_DATA FOR THIS TASK_
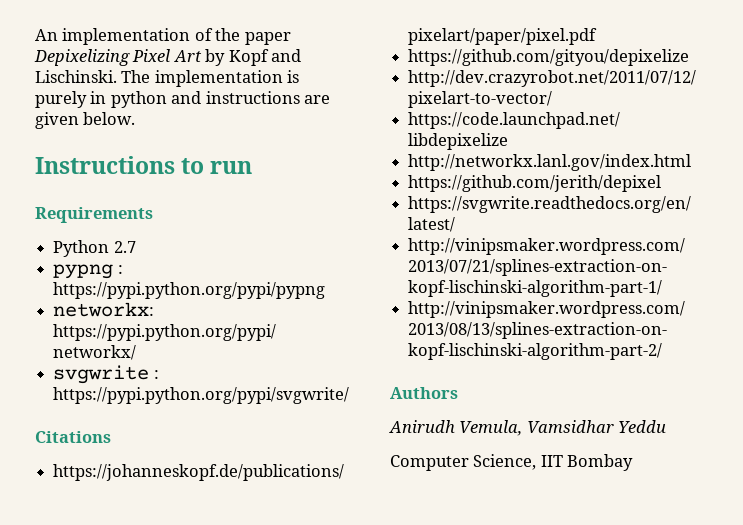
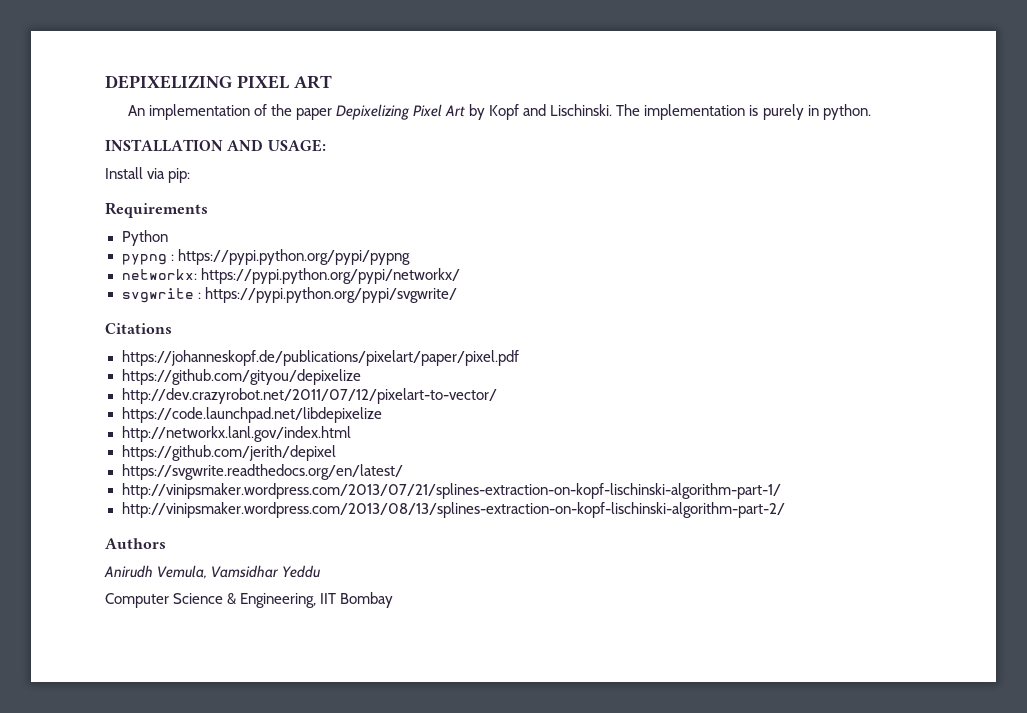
(35, 35) none -> [105,75,332,89] DEPIXELIZING PIXEL ART //
[110,91,331,108] [35,112,136,129] [35,156,253,174] python and instructions are given below. // Instructions to run -> [822,104,871,120] [105,139,326,152] [105,167,191,183] python. // INSTALLATION AND USAGE: // Install via pip:
[113,241,136,253] 2.7 -> (168, 238) none
[473,454,537,470] Science, -> [173,593,317,608] Science & Engineering,

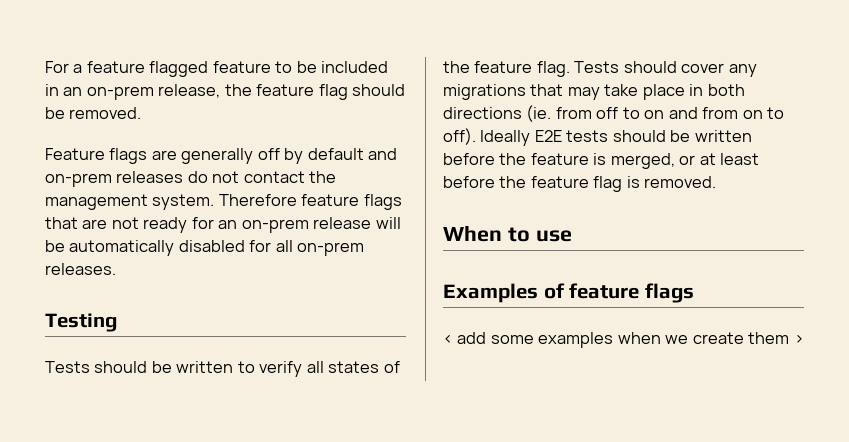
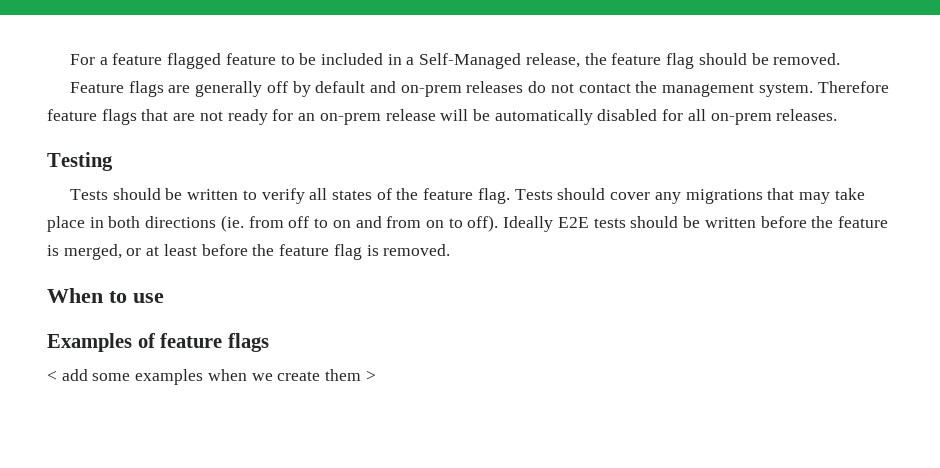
[63,86,154,100] an on-prem -> [406,53,522,69] a Self-Managed

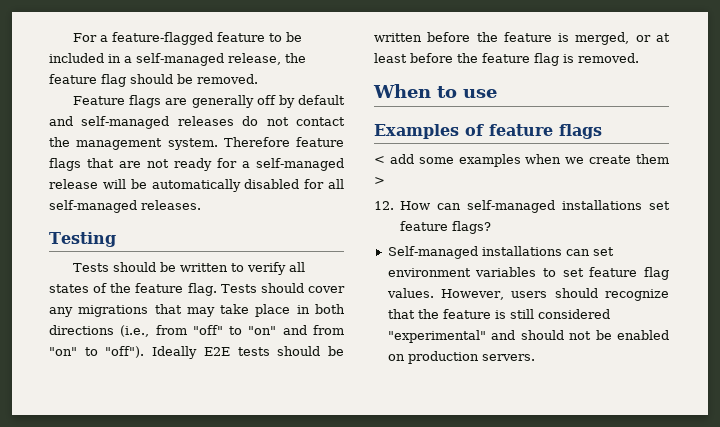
[112,53,222,69] feature flagged -> [112,32,214,45] feature-flagged
[419,53,522,69] Self-Managed -> [136,53,224,66] self-managed
[400,85,462,97] on-prem -> [81,116,170,129] self-managed
[298,113,381,125] an on-prem -> [242,158,344,171] a self-managed
[710,113,772,125] on-prem -> [49,200,137,213] self-managed
[220,215,499,232] (ie. from off to on and from on to off). -> [120,325,344,337] [49,346,145,358] (i.e., from "off" to "on" and from "on" to "off").
(376, 375) none -> [374,200,670,213] [400,221,492,234] [387,246,614,259] [387,267,669,280] [386,288,669,301] [387,309,610,319] [387,330,669,343] [387,351,535,364] // 12. How can self-managed installations set feature flags? // Self-managed installations can set environment variables to set feature flag values. However, users should recognize that the feature is still considered "experimental" and should not be enabled on production servers.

_EXERCISE DIRECTIONS_
Nothing but the pictures should be left out when the material above is copied.

_SOLUTION TO THE EXERCISE_
(35, 35) none -> [105,75,332,89] DEPIXELIZING PIXEL ART //
[110,91,331,108] [35,112,136,129] [35,156,253,174] python and instructions are given below. // Instructions to run -> [822,104,871,120] [105,139,326,152] [105,167,191,183] python. // INSTALLATION AND USAGE: // Install via pip:
[113,241,136,253] 2.7 -> (168, 238) none
[473,454,537,470] Science, -> [173,593,317,608] Science & Engineering,

[63,86,154,100] an on-prem -> [406,53,522,69] a Self-Managed

[112,53,222,69] feature flagged -> [112,32,214,45] feature-flagged
[419,53,522,69] Self-Managed -> [136,53,224,66] self-managed
[400,85,462,97] on-prem -> [81,116,170,129] self-managed
[298,113,381,125] an on-prem -> [242,158,344,171] a self-managed
[710,113,772,125] on-prem -> [49,200,137,213] self-managed
[220,215,499,232] (ie. from off to on and from on to off). -> [120,325,344,337] [49,346,145,358] (i.e., from "off" to "on" and from "on" to "off").
(376, 375) none -> [374,200,670,213] [400,221,492,234] [387,246,614,259] [387,267,669,280] [386,288,669,301] [387,309,610,319] [387,330,669,343] [387,351,535,364] // 12. How can self-managed installations set feature flags? // Self-managed installations can set environment variables to set feature flag values. However, users should recognize that the feature is still considered "experimental" and should not be enabled on production servers.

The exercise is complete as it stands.